Joe also gave me the most important insight about how to sell enterprise software:
People only buy to get promoted.
The enterprise software version of this pithy statement would be something like: enterprise buyers will only buy your shiny object if they see it leading directly to recognition, acclaim and promotion or at least a raise.
There is a lifetime of sales knowledge encapsulated in that quote. Here is how I interpret it:
- Status quo is easy: enterprise software is a business in which innovative upstarts try to unseat incumbents. The easy purchase decision in enterprise software is always to go with the incumbent.

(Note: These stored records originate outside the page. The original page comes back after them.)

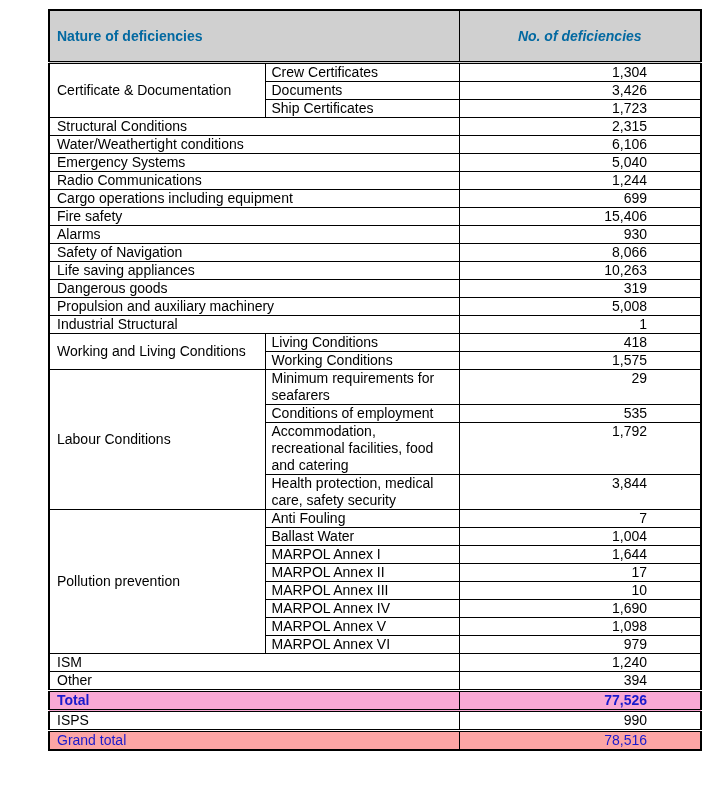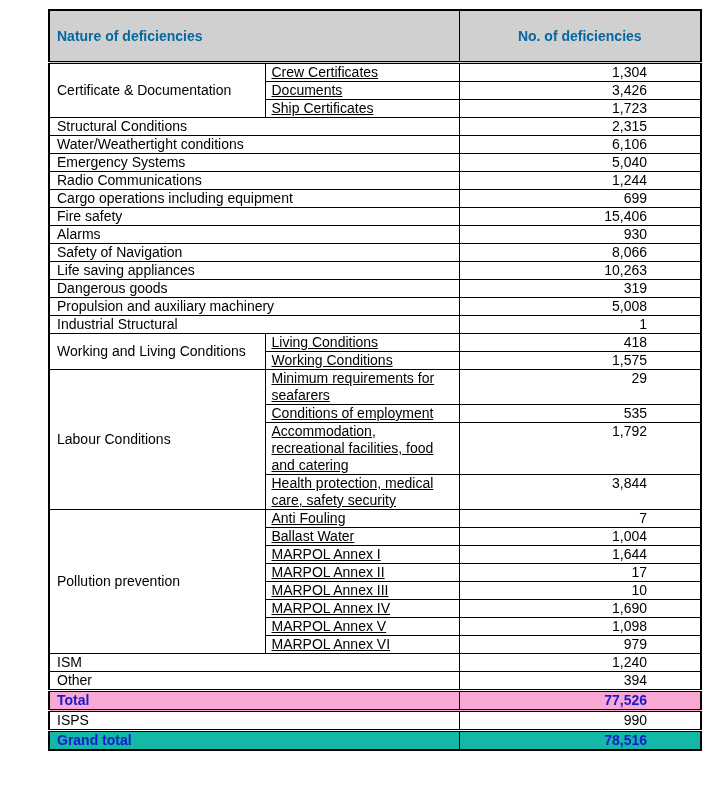--- a/index.html
+++ b/index.html
@@ -24,7 +24,7 @@
     font-size: 14px;
   }
   thead th.h-left { text-align: left; }
-  thead th.h-right { text-align: center; }
+  thead th.h-right { text-align: center; font-style: italic; }
   td.num { text-align: right; padding-right: 53px; }
   td.group { vertical-align: middle; }
   td.sub { padding-left: 6px; text-decoration: underline; }

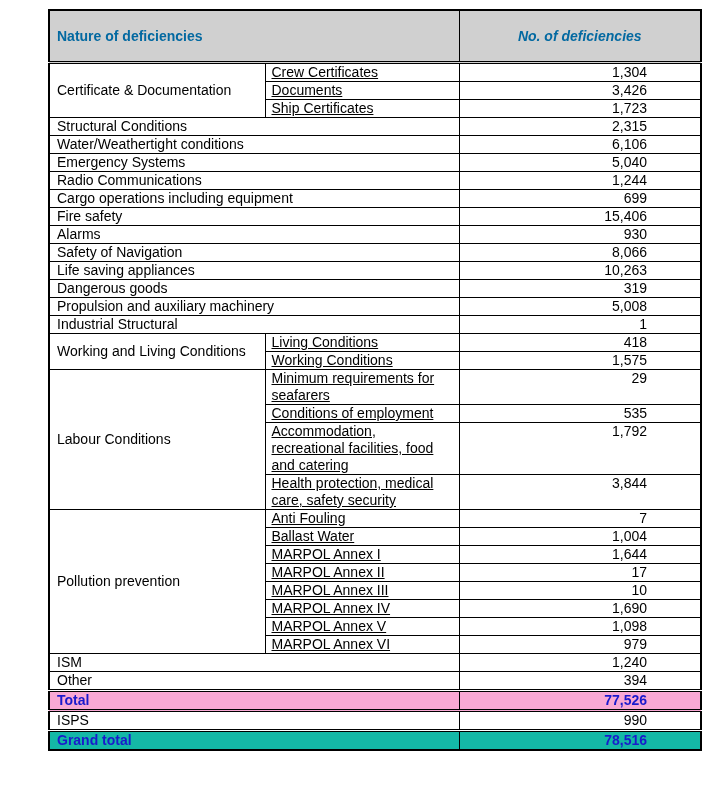--- a/index.html
+++ b/index.html
@@ -27,7 +27,7 @@
   thead th.h-right { text-align: center; font-style: italic; }
   td.num { text-align: right; padding-right: 53px; }
   td.group { vertical-align: middle; }
-  td.sub { padding-left: 6px; text-decoration: underline; }
+  td.sub { padding-left: 6px; }
   tr.total td { background: #f9a8d4; color: #1a1acc; font-weight: bold;
                 border-top: 3px double #000; border-bottom: 3px double #000; }
   tr.grand td { background: #14b8a6; color: #1a1acc; font-weight: bold; }

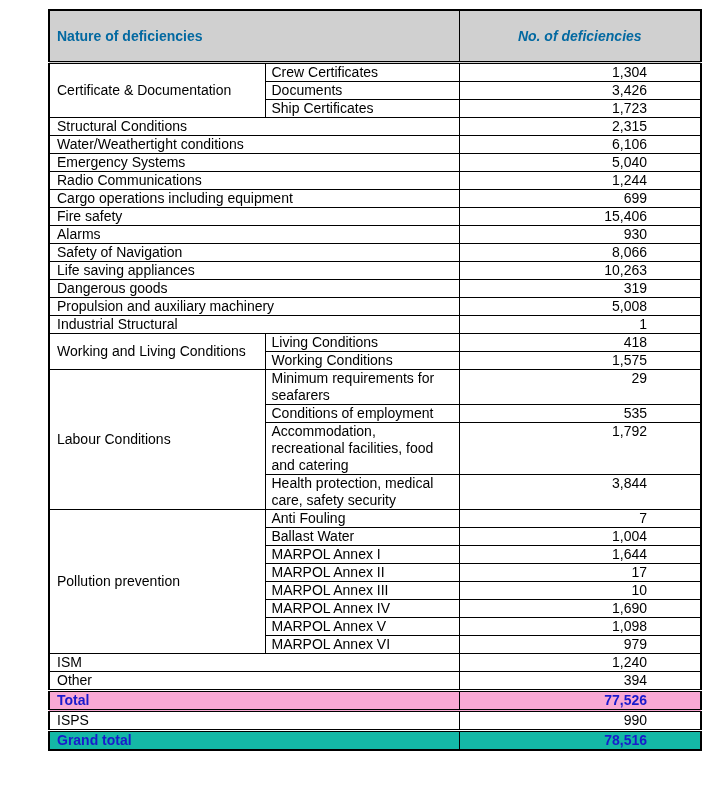--- a/index.html
+++ b/index.html
@@ -30,7 +30,7 @@
   td.sub { padding-left: 6px; }
   tr.total td { background: #f9a8d4; color: #1a1acc; font-weight: bold;
                 border-top: 3px double #000; border-bottom: 3px double #000; }
-  tr.grand td { background: #14b8a6; color: #1a1acc; font-weight: bold; }
+  tr.grand td { background: #fca5a5; color: #1a1acc; font-weight: normal; }
   tr.isps td { border-bottom: 3px double #000; }
 </style>
 </head>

- Shiny objects are risky: Enterprise buyers always have a choice between safe status quo vendors and an array of risky but alluring new vendors
- Career advancement is why buyers take risks: if a buyer does not get a personal benefit - attention, a raise, a promotion - the risk quite literally does not outweigh the reward
- Advancing customer careers is how companies win: most sales people think only through the customer signature and maybe the initial implementation. Making a customer successful is a longer-term venture and extends at least to the buyer’s next HR review cycle.
There is no more passionate evangelist than a successful buyer and it only takes a few really happy buyers for the market herd instinct to kick in. For example, VMworld pulls in 10,000 attendees a year, all of whom believe that VMware products are advancing their career.
Buyers know that product features don't guarantee success. Just because a product is objectively better doesn’t mean it will be successfully implemented, integrated and maintained by the vendor. A key success in sales it to structure a deal in such a way that the company has incentive to stay focused on the success of the deal over time.
It is interesting that people always say of incumbents like IBM, “nobody gets fired for buying IBM.” The flip side of that is the only reason a buyer would make a riskier choice would be for the opportunity to be promoted, aka the opposite of being fired.